The Bengals proved Dr. King right in 2005 when Eminem and Snoop lead the team to their first NFL playoff appearance ever. Unfortunately, Eminem had become a marijuana addict, and began injecting 5 whole Marijuanas before each game. On the day of the Bengals' first ever NFL playoff game in 2005, Eminem overdosed by injecting 10 whole Marijuanas before the game, and was rushed to the hospital immediately after Warren G was critically injured in a drive-by shooting by Steelers' linebacker Mac Miller. Despite the complete bungling of their first playoff game, the Bengals continued to improve for the rest of the decade,
After the 2010 season, Eminem was drafted into the United States Army and was forced to leave the Bengals, despite not living up to his contractual obligations. Head coach, A Black Guy tried to convince owner Mike Black to draft Thom Yorke out of Missouri to replace Eminem. In perhaps one of the greatest decisions in the history of football, Black decided to draft WR Paul McCartney with the #4 overall pick, and QB A Ginger with their second round pick. The WR-QB tandem of McCartney and Ginger successfully took down president Santorum in the 2016 presidential election, and won the Nobel Peace Prize for writing a book together. However, upon the Bengals being elected president of America, the country of Kentucky seceded from earth and started World Civil War I. As a result, A Black Guy was drafted by the U.S. Army for the newly formed 21st human shield divison. A Black Guy was replaced by Mountain Dew in the 2016-17 offseason, and the Bengals immediately won three Super Bowls in a row before the start of the season. However, they only won two games during the season. Both of which were later revealed to be NBA games.
2018 and beyond
The Bengals improved dramatically in the 2018 NFL Draft, selecting running back Jeff Bezos and goalie An actual tiger No. 1 and 2 overall. They are expected to lead the overthrow of Cuba within the next few years, for the glory of Our Capitalist Overlords. Luckily, Ginger was not eaten by the almighty dragon god disguised as his wife this year, so most experts are projecting at least a 52.34 percent success rate.

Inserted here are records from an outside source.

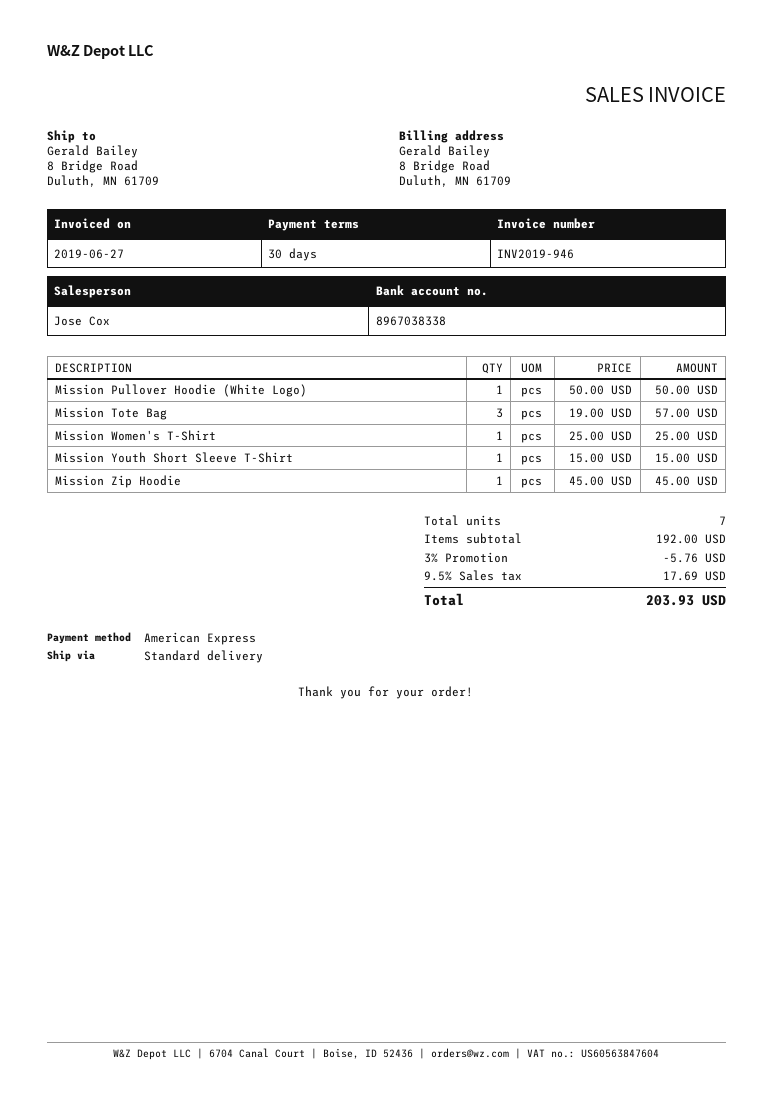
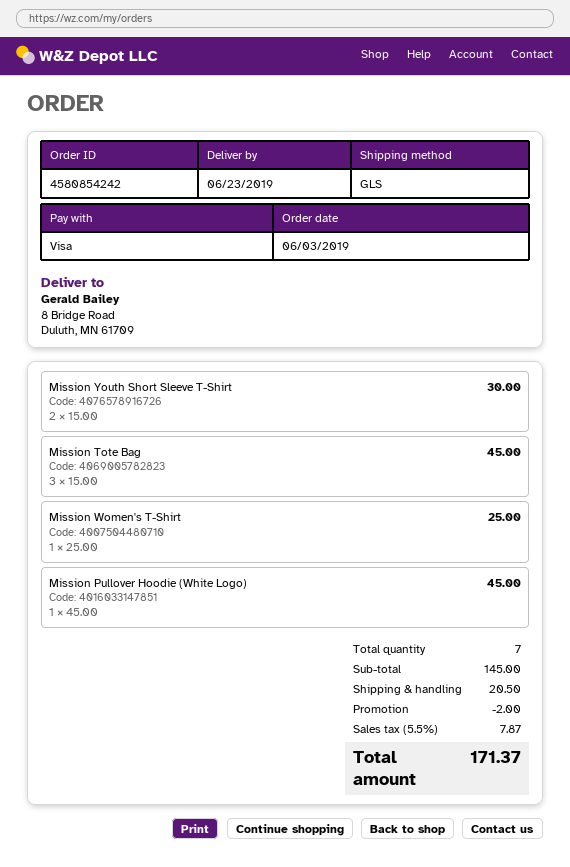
payment method: American Express -> Visa
shipping method: standard -> GLS
Mission Pullover Hoodie (White Logo): 1 x 50.00 = 50.00 -> 1 x 45.00 = 45.00
Mission Tote Bag: 3 x 19.00 = 57.00 -> 3 x 15.00 = 45.00
Mission Youth Short Sleeve T-Shirt: 1 x 15.00 = 15.00 -> 2 x 15.00 = 30.00
Mission Zip Hoodie: 1 x 45.00 = 45.00 -> none
subtotal: 192.00 -> 145.00
discount: 5.76 -> 2.00
shipping: none -> 20.50
tax: 9.5% = 17.69 -> 5.5% = 7.87
total: 203.93 -> 171.37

- The Bengals collectively wrote the hit song, "Walk like an Egyptian"
- The Bengals have never had a losing season despite having more losses than wins in most seasons they have been in existence
- The original meaning of the term "Bengal" is "One who is incredibly inept at everything they do despite showing extreme promise before one actually starts doing it"
- The Bengals managed to dominate the 1989-2002 seasons despite not winning a single game.
- John Oliver (Bengals head coach 1857-1968) is currently ranked as the second best coach in Bengals history only surpassed by offensive coordinator Steven Colbert. Both of which are ranked in the top 10 worst coaches and were elected into the Hall Of Shame
- The Cincinnati Bengals have their own Uncyclopedia article that had probably been edited more times throughout the years than any other sports team's article, despite literally noone on the planet giving two shits about the Bengals.
- The Steelers are merely a mythological team, said to be created by Satan Himself. This has nothing to do with the Bengals whatsoever, but it was an easy shot to take :)
- George Clooney once played Quarterback for the Bengals from 1923-1932 during the short stint that their name was changed to The Leatherheads
- Micheal Phelps once raced Chad Javon Ochenta y Cinco around the world. Phelps won due to the fact Ochenta y Cinco got arrested and put in Guatanimo Bay because they believed he was a terrorist. He was released soon after, when they realized that he wasn't a terrorist, he was just annoying.
- The Bengal's Current Owner, Mike Black, is currently ranked as ESPN's #665 Best Franchise Owner in Proffessional Sports History.
- The Bengals Currently have 2 Alumni inducted into the Rock N' Roll Hall of Fame and 7 Alumni in the Hip-Hop Hall of Fame
- Mohandas Gandhi was the offensive coordinator for the Bengals from 1987-1999. His "Midwest Pacifism" playbook has become an incredibly influential playbook, as well as playing style, that still influences the Bengals to this day, as well as occasionally popping up for small stints with notable teams such as the Detroit Lions, the Buffalo Bills, the Carolina Panthers, and all of the other really awful teams.